RECORDS PROVIDED: Begin

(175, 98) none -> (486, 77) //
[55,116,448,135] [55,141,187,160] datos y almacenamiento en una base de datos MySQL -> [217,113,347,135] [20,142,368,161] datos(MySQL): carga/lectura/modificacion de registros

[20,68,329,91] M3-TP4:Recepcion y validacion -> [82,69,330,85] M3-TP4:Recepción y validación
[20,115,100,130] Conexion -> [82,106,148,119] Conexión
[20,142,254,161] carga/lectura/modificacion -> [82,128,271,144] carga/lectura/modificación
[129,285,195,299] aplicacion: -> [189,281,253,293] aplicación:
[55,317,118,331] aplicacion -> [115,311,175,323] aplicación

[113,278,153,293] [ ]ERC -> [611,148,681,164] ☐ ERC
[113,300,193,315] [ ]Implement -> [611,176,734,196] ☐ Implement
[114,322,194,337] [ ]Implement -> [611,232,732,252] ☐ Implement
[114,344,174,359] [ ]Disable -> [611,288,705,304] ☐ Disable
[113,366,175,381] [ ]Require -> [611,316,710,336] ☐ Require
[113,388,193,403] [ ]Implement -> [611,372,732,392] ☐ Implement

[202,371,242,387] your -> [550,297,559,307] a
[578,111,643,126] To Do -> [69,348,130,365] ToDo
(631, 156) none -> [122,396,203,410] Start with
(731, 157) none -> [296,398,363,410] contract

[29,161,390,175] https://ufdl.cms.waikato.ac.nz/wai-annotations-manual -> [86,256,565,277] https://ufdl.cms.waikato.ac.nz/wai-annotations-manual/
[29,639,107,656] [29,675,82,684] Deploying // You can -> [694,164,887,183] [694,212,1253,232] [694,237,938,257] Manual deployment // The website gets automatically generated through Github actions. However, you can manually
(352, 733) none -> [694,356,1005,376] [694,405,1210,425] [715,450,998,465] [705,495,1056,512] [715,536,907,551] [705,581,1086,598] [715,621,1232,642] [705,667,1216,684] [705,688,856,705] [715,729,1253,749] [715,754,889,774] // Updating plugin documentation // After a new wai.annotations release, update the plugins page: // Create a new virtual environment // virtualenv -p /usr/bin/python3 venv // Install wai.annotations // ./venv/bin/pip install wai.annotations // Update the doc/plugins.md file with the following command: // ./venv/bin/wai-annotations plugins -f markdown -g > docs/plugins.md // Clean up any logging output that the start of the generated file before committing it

RECORDS PROVIDED: End

* **WHAT YOU NEED TO DO**
Copy out every line of the entries where the string "generated" shows up.

* **SOLUTION**
[29,639,107,656] [29,675,82,684] Deploying // You can -> [694,164,887,183] [694,212,1253,232] [694,237,938,257] Manual deployment // The website gets automatically generated through Github actions. However, you can manually
(352, 733) none -> [694,356,1005,376] [694,405,1210,425] [715,450,998,465] [705,495,1056,512] [715,536,907,551] [705,581,1086,598] [715,621,1232,642] [705,667,1216,684] [705,688,856,705] [715,729,1253,749] [715,754,889,774] // Updating plugin documentation // After a new wai.annotations release, update the plugins page: // Create a new virtual environment // virtualenv -p /usr/bin/python3 venv // Install wai.annotations // ./venv/bin/pip install wai.annotations // Update the doc/plugins.md file with the following command: // ./venv/bin/wai-annotations plugins -f markdown -g > docs/plugins.md // Clean up any logging output that the start of the generated file before committing it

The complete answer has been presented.